Task details: The records follow. Copy them exactly, but omit the pictures.

(Before-and-after page screenshots)
== Segment start ==

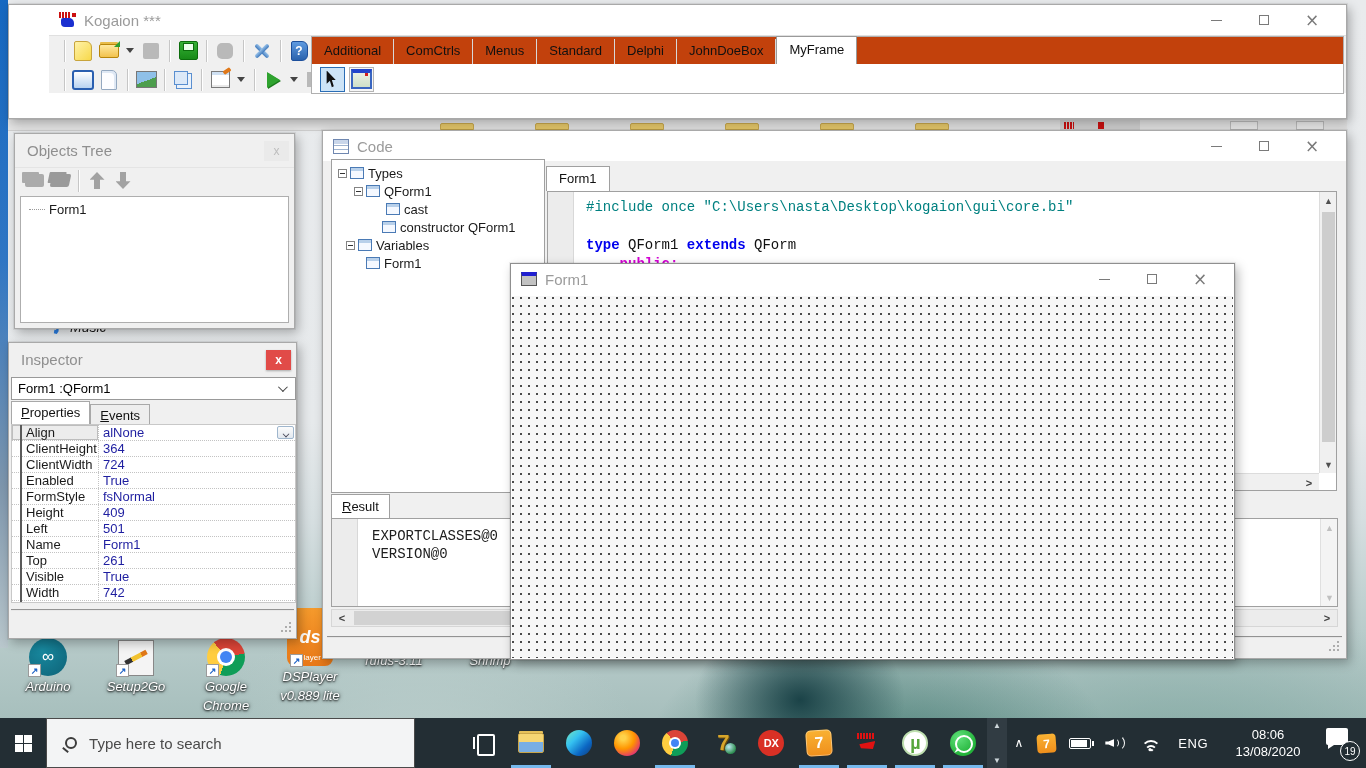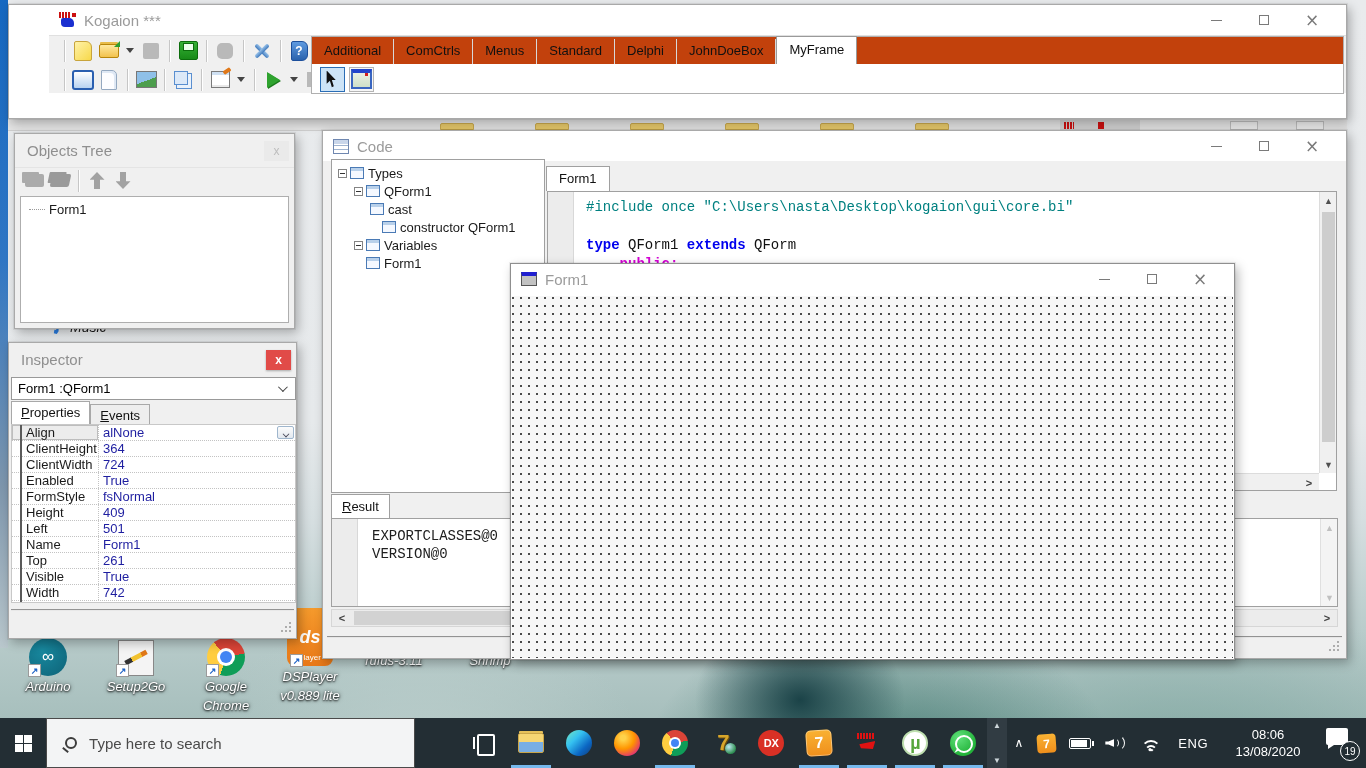"cast" div.ct-row { margin-left: none -> 16px }
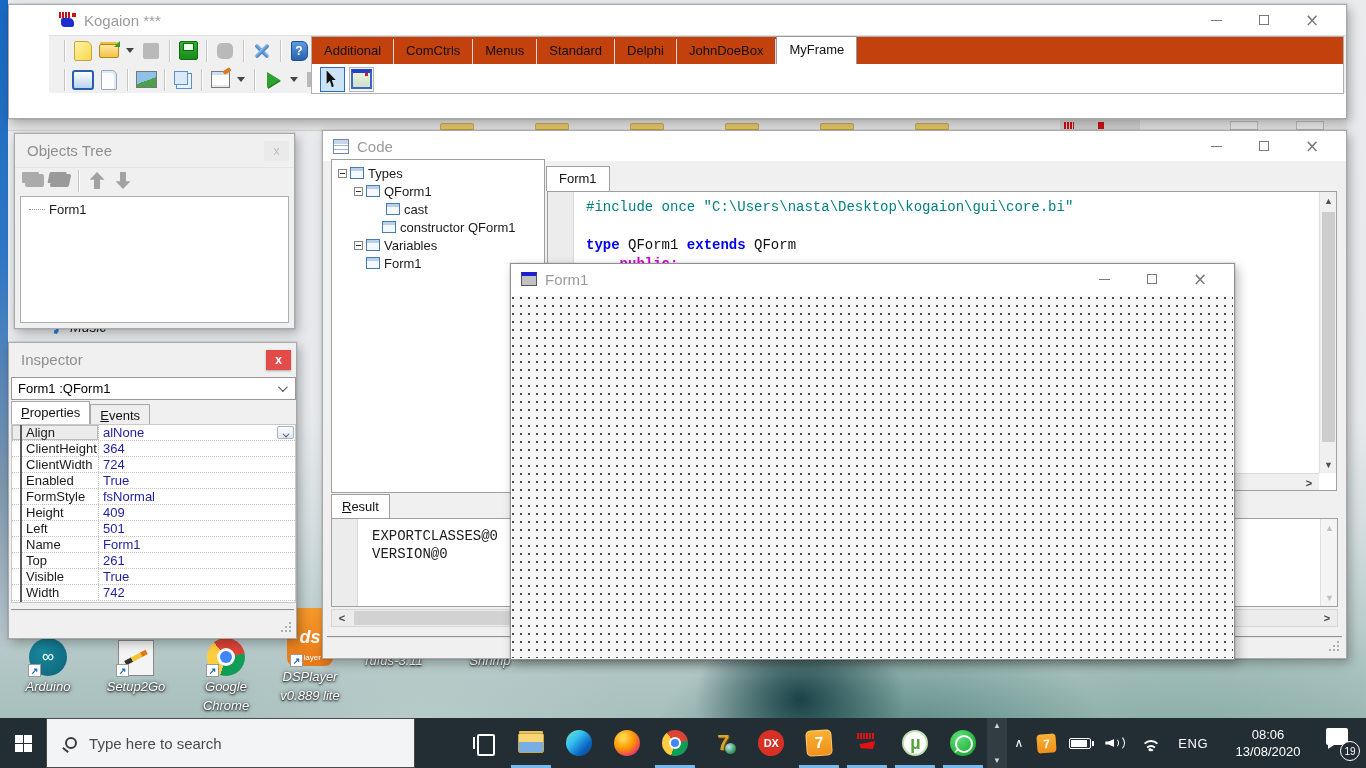"Variables" div.ct-row { padding-left: 22px -> 14px }
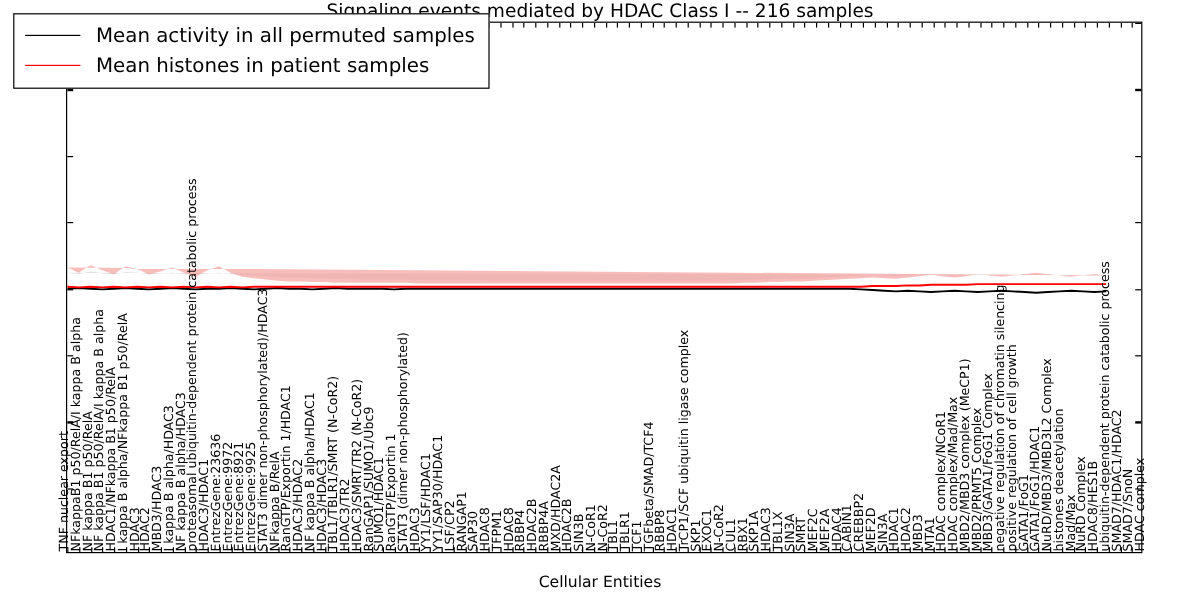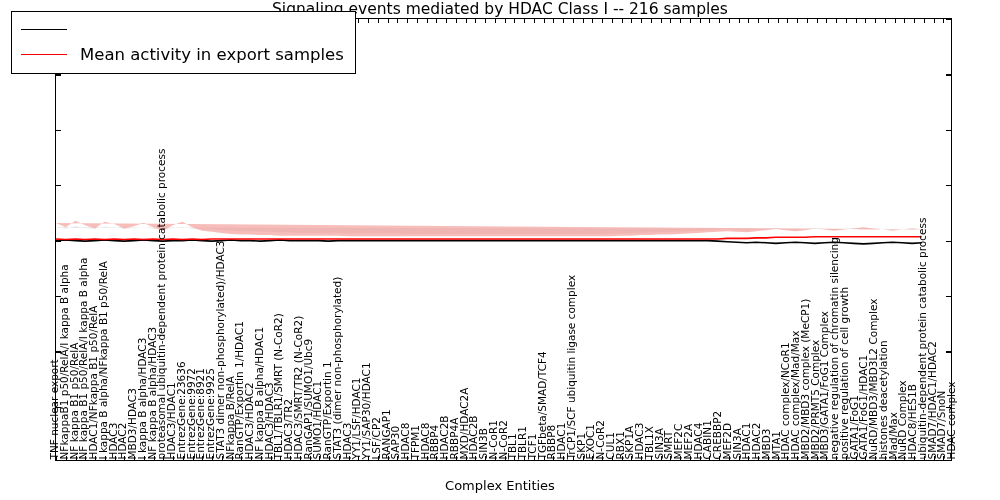"Mean activity in all permuted" span.legend-txt { html: none -> <span>Mean activity in all permuted samples</span> }
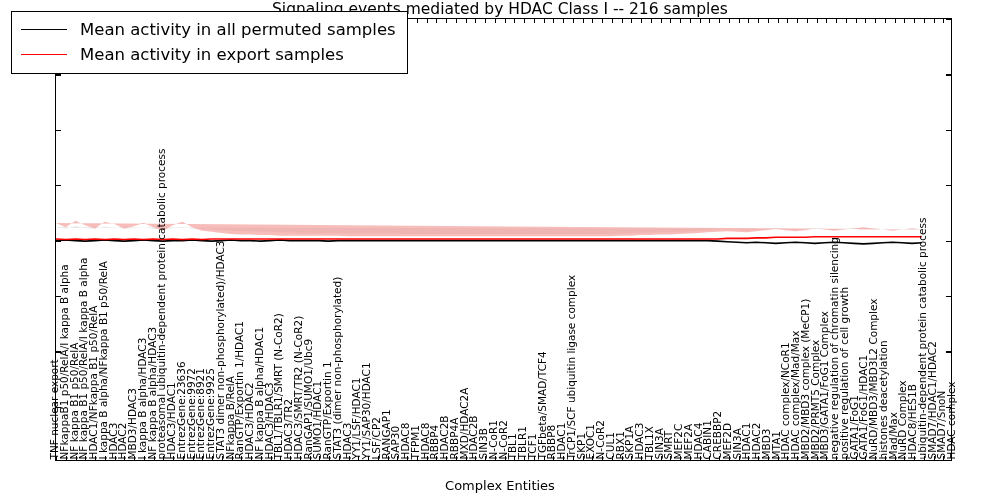"Mean activity in export samples" span.legend-txt { text: activity in export -> histones in patient }
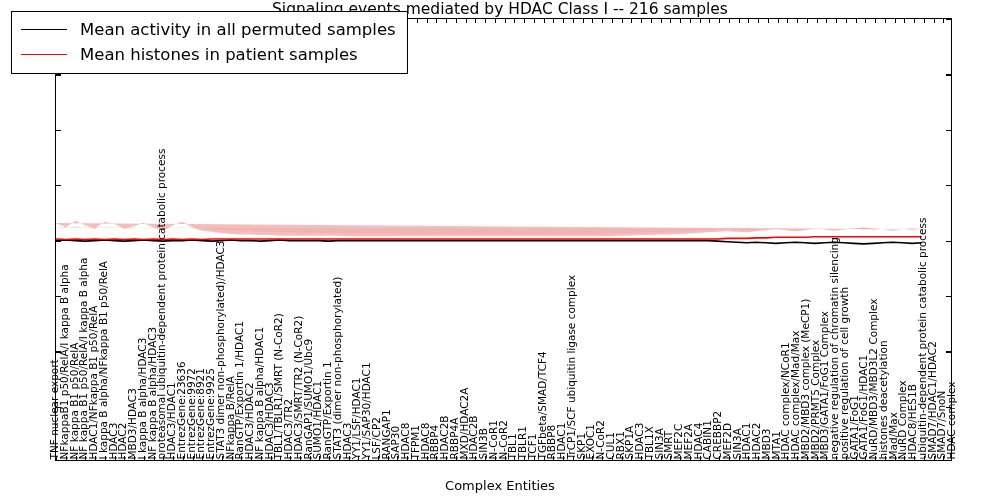"Complex Entities" div.xlabel { text: Complex -> Cellular }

== Segment end ==

Response to the task:
"cast" div.ct-row { margin-left: none -> 16px }
"Variables" div.ct-row { padding-left: 22px -> 14px }
"Mean activity in all permuted" span.legend-txt { html: none -> <span>Mean activity in all permuted samples</span> }
"Mean activity in export samples" span.legend-txt { text: activity in export -> histones in patient }
"Complex Entities" div.xlabel { text: Complex -> Cellular }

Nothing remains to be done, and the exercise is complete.